8. Baryogenesis and cosmological antimatter.

9. Neutrino in cosmology (bounds on mass, oscillations, magnetic moment, and anomalous interactions).

10. Dark matter and large scale structure.

11. Vacuum and dark energies.

12. Cosmic microwave radiation and cosmological parameters.

In reality only a half of this plan was fulfilled. Nevertheless, the list presented above may be helpful as a guiding line for further studies.

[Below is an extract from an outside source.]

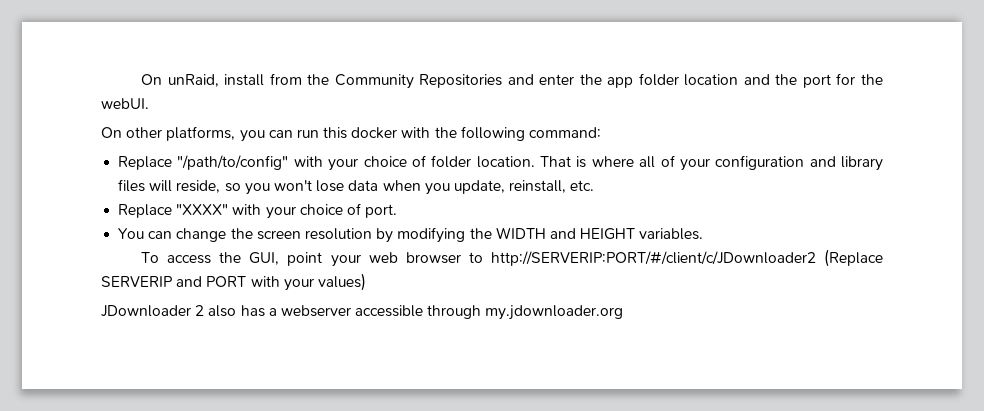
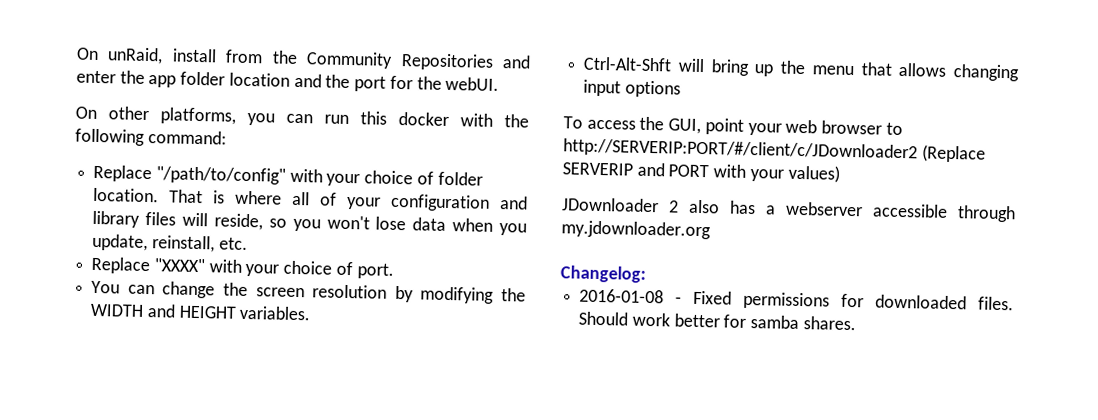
(704, 234) none -> [583,56,1019,82] [583,79,681,98] // Ctrl-Alt-Shft will bring up the menu that allows changing input options
(624, 312) none -> [560,265,646,283] [579,288,1014,311] [578,311,856,331] // Changelog: // 2016-01-08 - Fixed permissions for downloaded files. Should work better for samba shares.

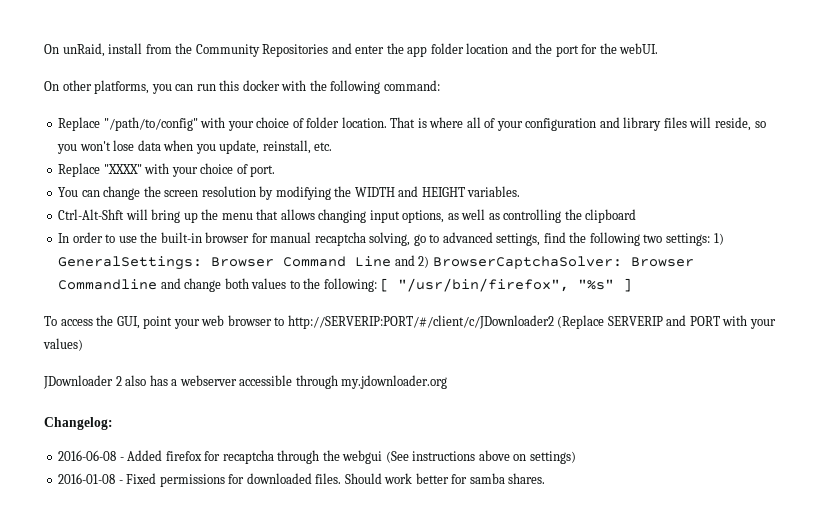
[624,80,681,98] options -> [402,209,637,223] [58,232,724,246] [58,255,694,270] [58,278,633,292] options, as well as controlling the clipboard // In order to use the built-in browser for manual recaptcha solving, go to advanced settings, find the following two settings: 1) GeneralSettings: Browser Command Line and 2) BrowserCaptchaSolver: Browser Commandline and change both values to the following: [ "/usr/bin/firefox", "%s" ]
(646, 274) none -> [58,450,576,464] // 2016-06-08 - Added firefox for recaptcha through the webgui (See instructions above on settings)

We will start from some nontechnical introduction to general relativity and relations between the latter

*E-mail: dolgov@fe.infn.it

and cosmology in Section 2. Next, in Section 3 we will derive the basic cosmological equations in a rather naive way studying motion of nonrelativistic test body in spherically symmetric gravitational field. There we also talk about realistic regimes of the Universe expansion and basic cosmological parameters. In the next Section 4, the Universe history is very briefly presented. Section 5 is dedicated to thermodynamics and kinetics in the early Universe. Section 6 is dedicated to freezing of species and cosmological limit on neutrino mass. Big Bang nucleosynthesis (BBN) is presented in Section 7. In Section 8 the role of neutrinos in BBN is described. Neutrino oscillations in the early Universe are considered in Section 9. In Section 10 inlationary cosmology is discussed, and the last Section 11 is dedicated to cosmological baryogenesis.

2. GRAVITY AND COSMOLOGY

Two simple observations that the sky is dark at night and that there are shining stars lead to the conclusion that the Universe is finite in space and time. The first one is the well known Olbers' paradox, based on the estimate of the sky luminosity, which in infinite homogeneous static Universe must be infinitely high. Shining stars should exhaust their fuel in finite time and thus cannot exist in the infinitely old Universe — thermal death of the Universe. General relativity (GR) successfully hit both targets leading to the notion of expanding Universe of finite age, but created instead its own very interesting problems which we discuss in what follows.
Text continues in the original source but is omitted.